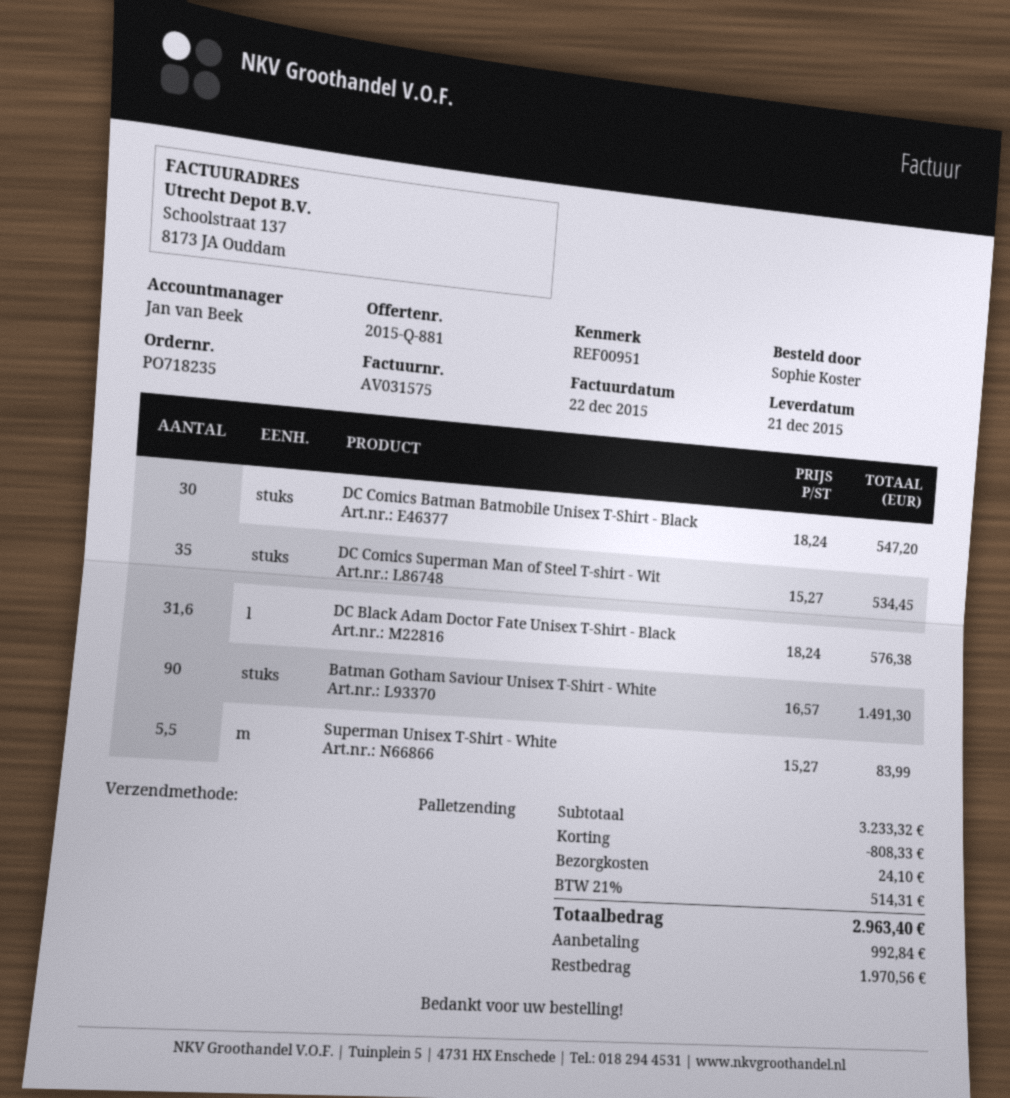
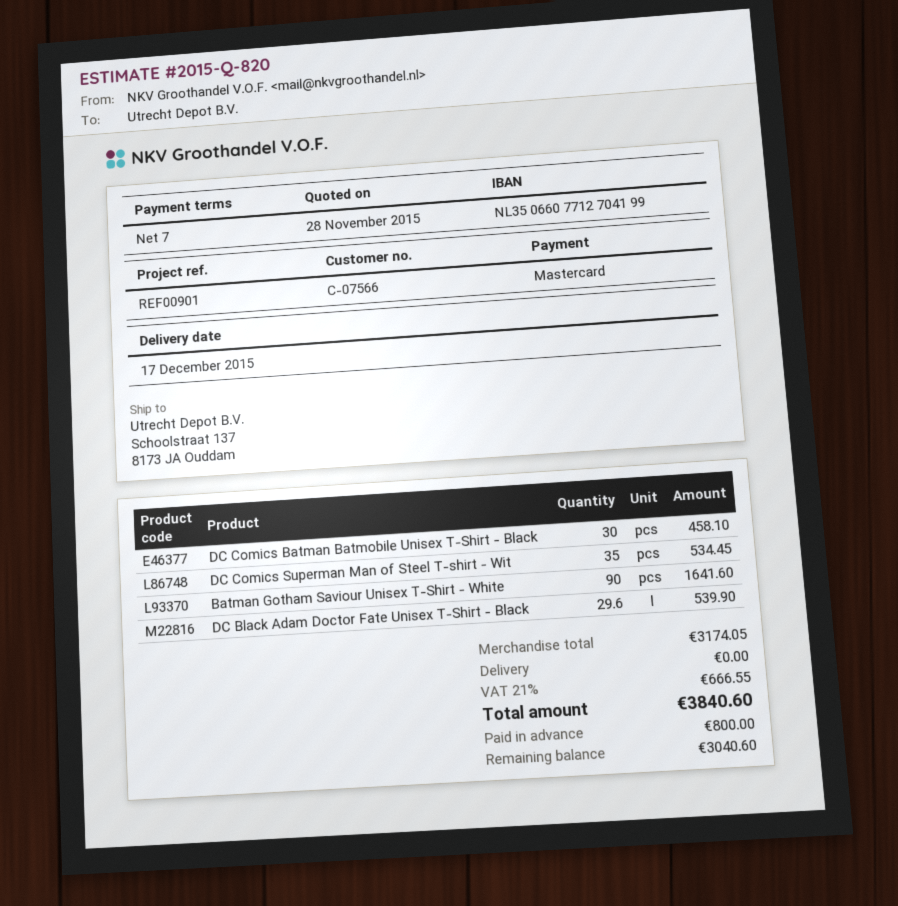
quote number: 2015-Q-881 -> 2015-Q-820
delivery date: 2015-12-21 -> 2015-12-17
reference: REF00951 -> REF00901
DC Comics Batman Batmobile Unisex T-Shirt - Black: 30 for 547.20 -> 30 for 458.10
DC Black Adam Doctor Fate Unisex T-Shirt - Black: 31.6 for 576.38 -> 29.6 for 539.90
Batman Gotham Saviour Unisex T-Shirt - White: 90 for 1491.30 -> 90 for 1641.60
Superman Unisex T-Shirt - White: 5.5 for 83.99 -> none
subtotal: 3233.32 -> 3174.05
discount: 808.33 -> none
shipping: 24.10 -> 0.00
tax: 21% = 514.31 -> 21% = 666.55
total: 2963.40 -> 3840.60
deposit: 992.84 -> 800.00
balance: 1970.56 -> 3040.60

----------

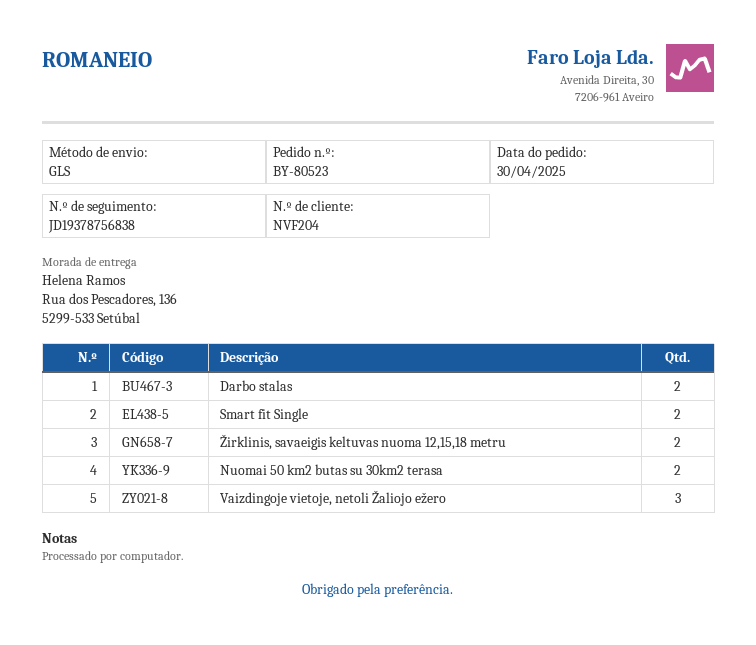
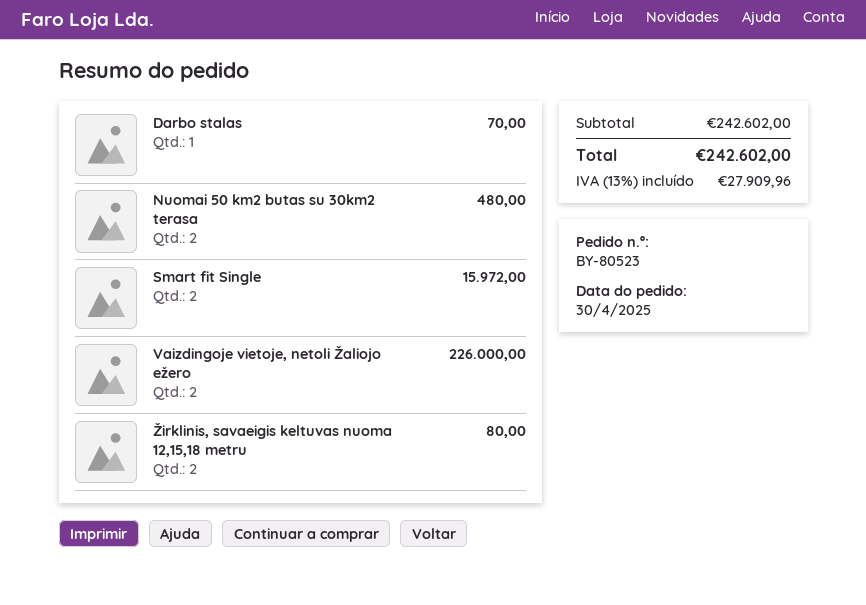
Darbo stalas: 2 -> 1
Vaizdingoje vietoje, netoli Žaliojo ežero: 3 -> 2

----------

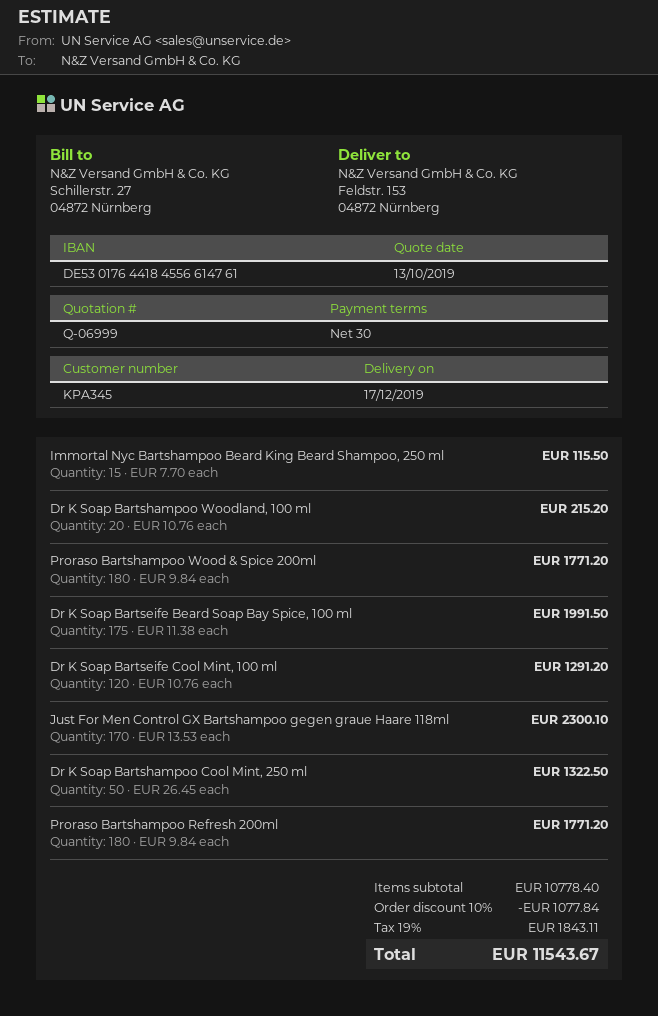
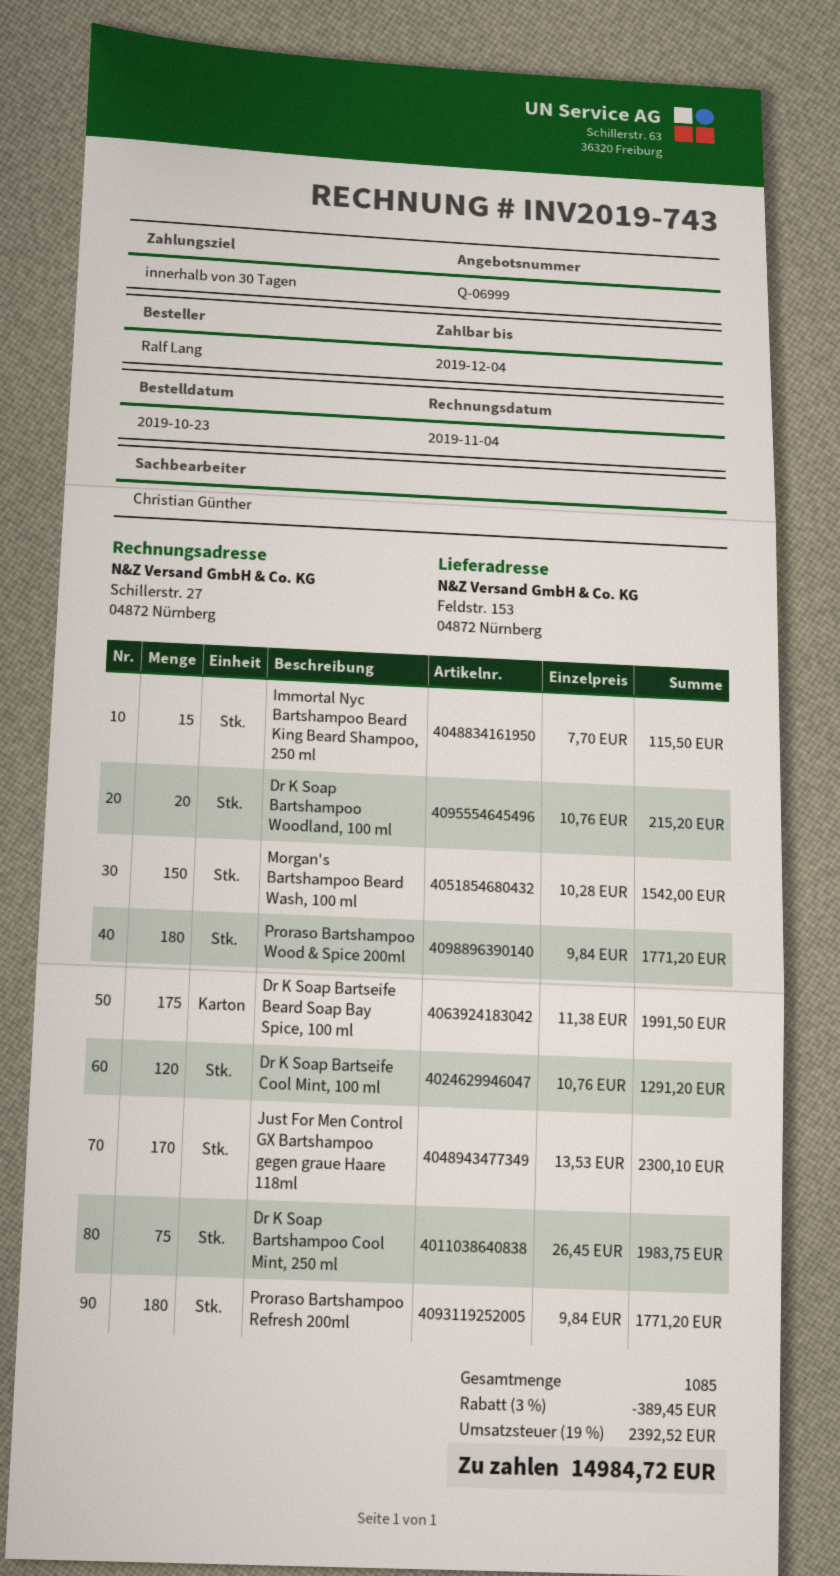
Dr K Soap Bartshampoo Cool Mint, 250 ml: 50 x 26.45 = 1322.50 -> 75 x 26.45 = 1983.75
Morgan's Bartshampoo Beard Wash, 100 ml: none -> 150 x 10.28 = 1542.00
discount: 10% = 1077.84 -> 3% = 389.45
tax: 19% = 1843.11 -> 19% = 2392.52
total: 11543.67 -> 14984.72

----------

# Assignment
In the data above, find the line with "Batman Gotham Saviour" and the line with "total: 2963.40 -> 3840.60". Retype both, plus every line between them, exactly.

# Response
Batman Gotham Saviour Unisex T-Shirt - White: 90 for 1491.30 -> 90 for 1641.60
Superman Unisex T-Shirt - White: 5.5 for 83.99 -> none
subtotal: 3233.32 -> 3174.05
discount: 808.33 -> none
shipping: 24.10 -> 0.00
tax: 21% = 514.31 -> 21% = 666.55
total: 2963.40 -> 3840.60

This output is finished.